Шмая-разбойник улыбнулся и, сплюнув на руки, стал энергично тесать бревно. Окружающие с удивлением смотрели, как ловко он работает.

— Ого, сосед, а мы уже, грешным делом, думали, что ты разучился держать топор в руках… Силен, разбойник!..



— А как же! — махнул Шмая рукой. — Мой отец оставил мне наследство на всю жизнь — мою профессию. Спасибо ему за это. Ну, и стараюсь не забывать ее. Всюду она мне помогала…

— И знал же ты, друг, когда возвратиться домой, — вмешался Овруцкий, глядя, как Шмая орудует топором. — Ведь до зимы, кровь из носу, крыши залатать надо… Жести немного нашли, а вот кровельщика днем с огнем найти не могли. Сам бог послал тебя нам!..

— Что ж, постараемся, — улыбнувшись, ответил кровельщик. — Проверю, может, еще не забыл, как крыши чинят…

В полдень прибежала Рейзл. Увидев своего дорогого гостя, занятого работой на крыше, она только развела руками:

— А я его ищу по всему поселку… Ведь маковой росинки во рту не имел, а уже полез на крышу… Тебе еще отдохнуть с дороги надо бы!..

— Что? Отдыхать? Разве ты не знаешь, что кровельщик отдыхает зимой, когда метут метели и ветры сдувают с крыши всякое живое существо? А пока стоит хорошая погода, нужно поработать…

— Ну бог с тобой, работай! Только слезь на несколько минут, съешь тарелку борща…

— Это можно! — бросил Шмая, слезая на землю.

И вот он уже сидит на бревнах, окруженный толпой колонистов.

— Понимаешь, дорогая моя, когда я наработался, твой борщ имеет совсем другой вкус. К тому же я сегодня, кажется, на борщ уже заработал. Четыре года я только разрушал, жег, и все же есть мне давали. Но та еда не шла на пользу… А вот приладил несколько листов жести к стропилам, и уже аппетит у меня появился.

Он разговаривал с колонистами, шутил, а мысли были заняты совсем другим. Надо пойти к Марине Лукач, к вдове друга. Как ни трудно будет сообщить ей о гибели Данилы, но это его долг…

И когда закончился рабочий день, Шмая направился на ту сторону Ингульца.

Перебравшись через речку по мостику, который уже ждал мастера несколько лет, Шмая пошел по извилистой тропинке, поросшей полынью и чертополохом. Он чувствовал страшную слабость, и не столько оттого, что целый день тяжело трудился, сколько оттого, что не мог себе представить, как переступит порог дома Данилы и что скажет его вдове. Сколько Шмая себя помнит, он любил сообщать только хорошие вести, а когда приходилось передавать что-либо плохое, у него сердце сжималось от боли и досады. Может быть, Марина уже давно знает, какое горе постигло ее? Зачем же ему еще идти растравлять ее раны? А может быть, она ничего не знает и ждет мужа? Так зачем же отнимать у человека последние искорки надежды?
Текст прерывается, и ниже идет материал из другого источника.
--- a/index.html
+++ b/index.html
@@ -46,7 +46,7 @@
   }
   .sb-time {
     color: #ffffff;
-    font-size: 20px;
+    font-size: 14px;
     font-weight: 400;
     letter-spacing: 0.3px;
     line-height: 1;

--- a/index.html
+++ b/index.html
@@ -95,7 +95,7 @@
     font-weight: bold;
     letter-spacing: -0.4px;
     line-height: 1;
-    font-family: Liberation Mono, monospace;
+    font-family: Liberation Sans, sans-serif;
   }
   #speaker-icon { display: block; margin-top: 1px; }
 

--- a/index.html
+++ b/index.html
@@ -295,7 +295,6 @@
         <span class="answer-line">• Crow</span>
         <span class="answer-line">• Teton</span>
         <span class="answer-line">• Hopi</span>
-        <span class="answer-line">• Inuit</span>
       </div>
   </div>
Так размышлял наш разбойник. И вдруг из-за ветвистых акаций, на пригорке, на том месте, где до войны стоял просторный дом Данилы Лукача, показалась небольшая времянка с осевшей крышей, слепленной из кусков ржавой жести. В конце дворика темнело несколько забытых ульев, где, видно, давно не было пчел, которые разлетелись во все стороны, не дождавшись своего хозяина, его добрых, заботливых рук… Вот и мшистая скамеечка под кленом, где он, бывало, просиживал с другом до третьих петухов. Каждый камешек напоминал об ушедших днях, которые уже никогда не вернутся…
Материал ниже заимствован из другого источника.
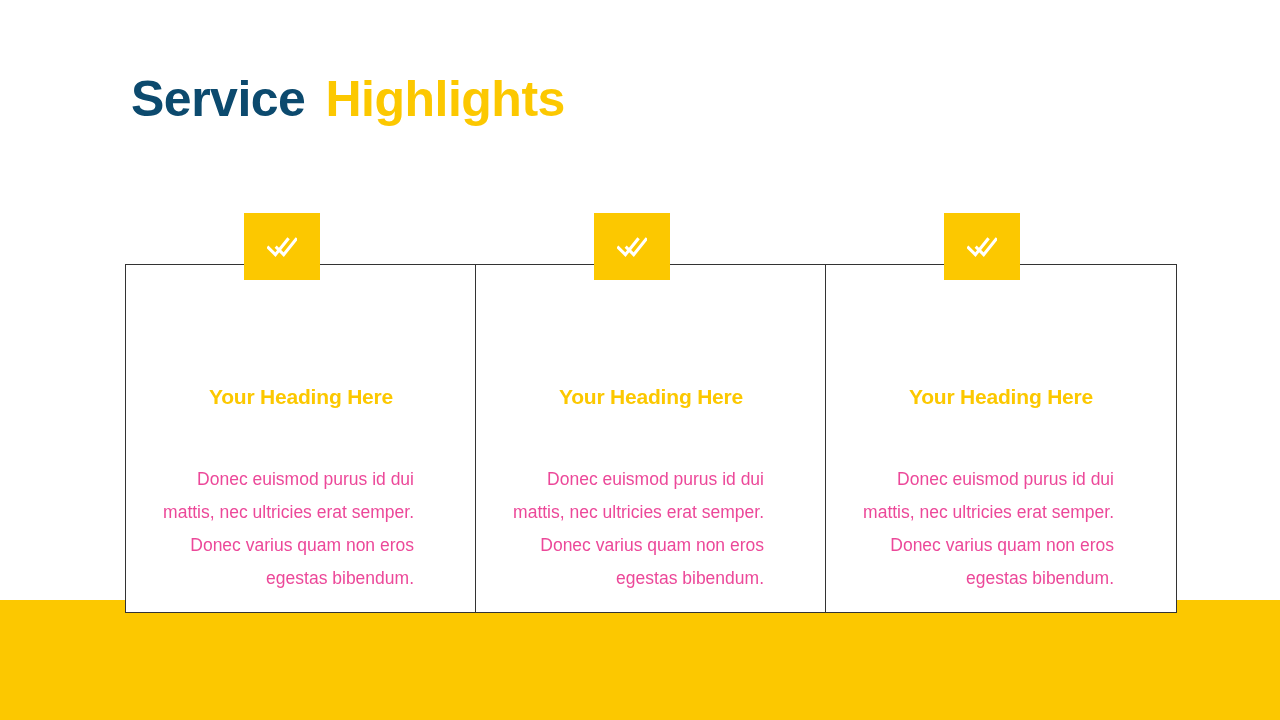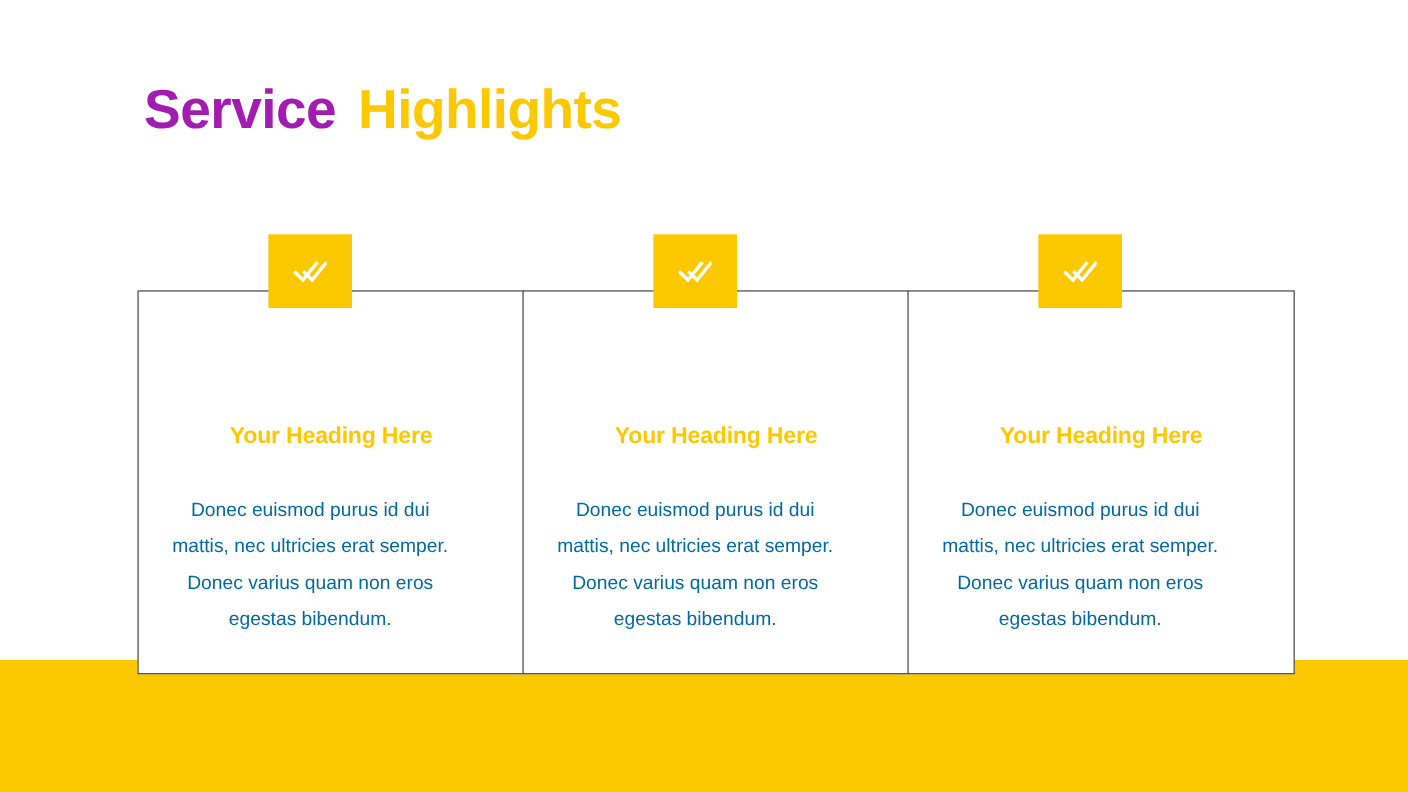--- a/index.html
+++ b/index.html
@@ -44,7 +44,7 @@
     white-space: nowrap;
   }
   .title .title-main {
-    color: #a21caf;
+    color: #0c4a6e;
   }
   .title .title-accent {
     color: #fcc800;

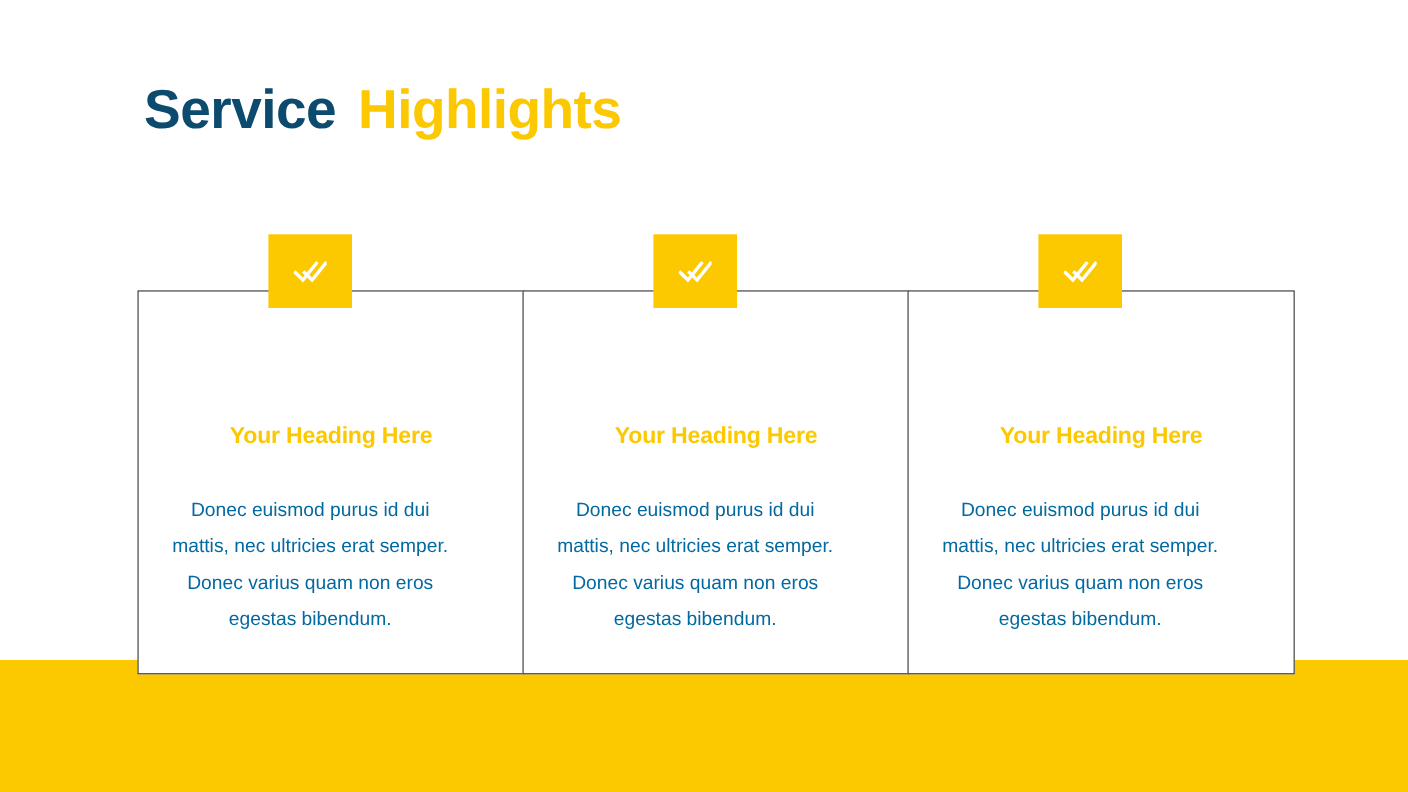--- a/index.html
+++ b/index.html
@@ -115,10 +115,10 @@
   .card-body {
     position: absolute;
     left: 24px;
-    top: 182px;
+    top: 198px;
     width: 264px;
-    text-align: center;
-    color: #0369a1;
+    text-align: right;
+    color: #ec4899;
     font-size: 17.5px;
     line-height: 33px;
     font-weight: normal;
С сильно бьющимся сердцем Шмая подошел к двери, постучал, но никто не отозвался. Он заглянул в окно и увидел, что из печи валит дым так, будто кто-то дует сверху в дымоход. «Значит, хозяйка должна быть где-то близко, скоро подойдет», — подумал он.

И в самом деле, спустя несколько минут он увидел на проселочной дороге невысокую худощавую женщину. Согнувшись в три погибели, она везла тачку, на которой лежало два мешка. Сзади тачку подталкивали двое мальчуганов.

Шмая сразу узнал жену своего друга, но ужаснулся, когда она подошла ближе. Как она похудела, постарела!.. А ведь недавно она была самой красивой женщиной в Сычевке! И ребята худенькие, кожа да кости. У Шмаи заныло сердце. Он бросился навстречу Марине. Та остановилась и испуганно смотрела на незнакомца, который бежал к ней.